Lock-free scheduler with per-priority queues#193
Open
TrentHouliston wants to merge 3 commits into
Open
Conversation
…ce fixes Rework Scheduler/Pool/Group to avoid the global mutex contention that showed up under load. Tasks are now placed into one of five lock-free queues (one per priority bucket) so producers and consumers no longer serialise on a single lock, and Group acquisition uses a counting-semaphore fast path with a lock-free waiter queue per priority. Pools whose concurrency is one (MainThread, TraceController, etc.) now use a specialised MPSC queue with a non-atomic consumer side. Tasks within a Sync group retain strict in-order delivery; equal-priority tasks across pools see relaxed global FIFO. The new lock-free primitives (TaskQueue, MPSCQueue, Semaphore) and the Group counting-lock are covered by Catch2 BDD-style tests plus a scheduler benchmark. During TSAN validation across macOS clang and Linux gcc 13 three pre-existing data races were uncovered and fixed: * IOController (POSIX): the IOFinished handler mutated watches[].events under tasks_mutex while the poll thread read the same field from inside ::poll() under notifier.mutex. The bump() call closed the wake window but released notifier.mutex before the mutation, leaving the race. Inline the wake and hold notifier.mutex across the watches mutation and follow-up fire_event. * Scheduler::submit: the cached Pool pointer on Reaction (scheduler_data) was read/written from any submitting thread without synchronisation. Switch the cache to std::atomic_load/store on the shared_ptr; the worst case is two submitters racing both compute the identical pool and last-writer-wins. * Watchdog data store: the service time_point was read by the chrono controller while being mutated by user threads emitting a service event, and the void specialisation returned a reference through a temporary shared_ptr. Centralise reads/writes through a per-(WatchdogGroup, RuntimeType) std::mutex, return the time_point by value, and route WatchdogServicer::service through WatchdogDataStore::service so writes share the read mutex. Validation: * macOS clang TSAN: dsl/IO, dsl/Inline, dsl/Watchdog 30/30 clean each; full suite 63/63. * Linux gcc 13 TSAN: same three tests 30/30 clean; 16 hot-path tests x 3 runs serially with no TSAN warnings. * macOS Release: 64/64. Also ignore build-*/ directories so out-of-tree build folders don't show up in git status. Co-authored-by: Cursor <cursoragent@cursor.com>
The Reaction::scheduler_data cache previously held an std::shared_ptr<void>
read/written via std::atomic_load/atomic_store. On libstdc++ those fall back
to a small global pool of mutexes (selected by pointer hash), which becomes
a contention point on hot submission paths.

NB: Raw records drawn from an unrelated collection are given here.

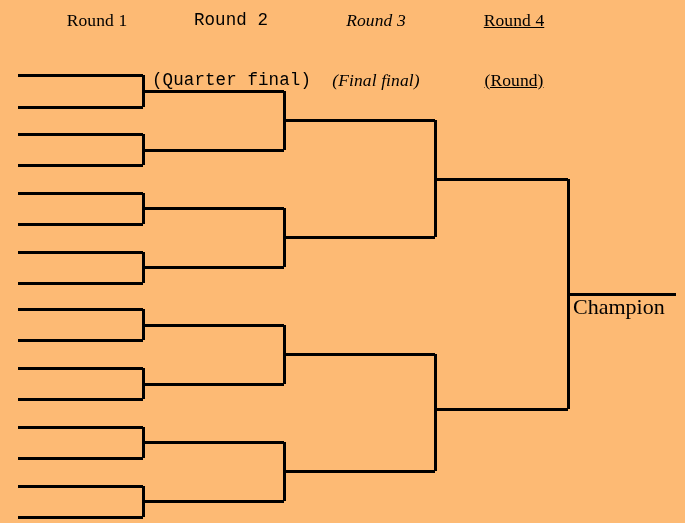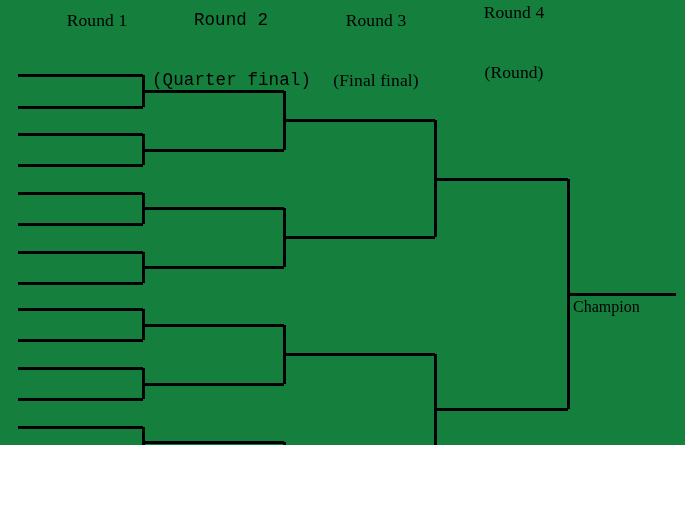"Round 1" #bracket-page { background: #15803d -> #fdba74; height: 445px -> 523px }
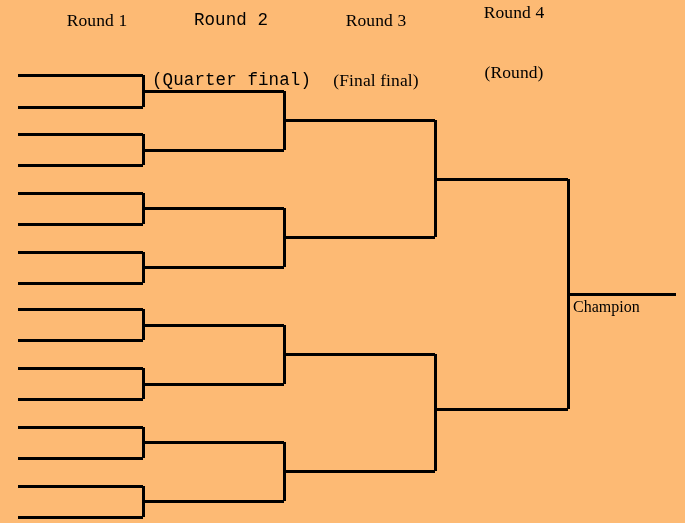"Round 3" div.round-header { font-style: none -> italic }
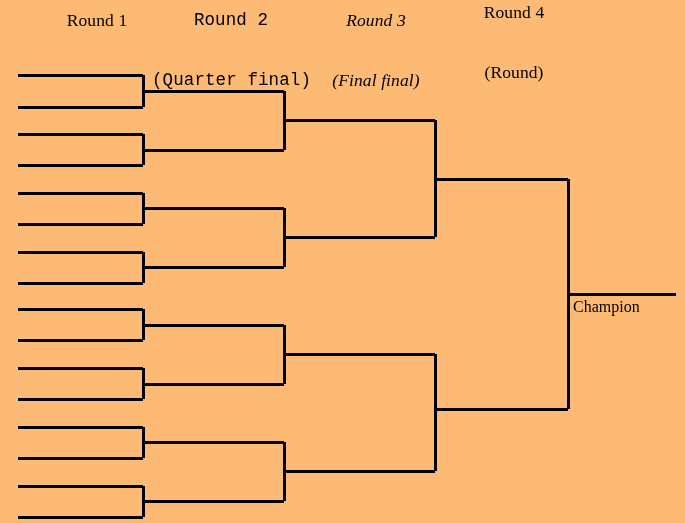"Round 4" div.round-header { text-decoration: none -> underline; top: 0 -> 8px }
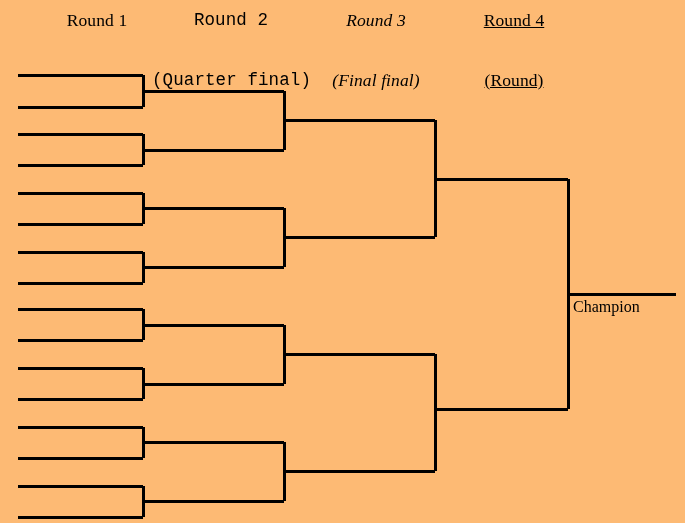"Champion" .champion-label { font-size: 16px -> 22px }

Change scheduler_data to std::atomic<void*>{nullptr}. Pools live for the
lifetime of the Scheduler and the PowerPlant tears reactors down before the
scheduler, so a non-owning raw pointer is safe. Group::try_submit and
WaitEntry are switched to Pool* accordingly, and the Scheduler field
declaration order is changed so that pools outlive groups on destruction.
Also fix the clang-tidy errors that were blocking the lint job: switch the
queue Slot/Block backing storage to std::array (avoid-c-arrays, member
init), explicit-base BLOCK_SIZE, do-while -> while, use auto with new,
RunningLock special members, Semaphore destructor, missing direct includes,
unused-and-kept includes, and a couple of small test cleanups
(reserve before emplace, explicit lvalue MPSCQueue enqueue overload to
work around an MSVC overload-resolution quirk on int(i)).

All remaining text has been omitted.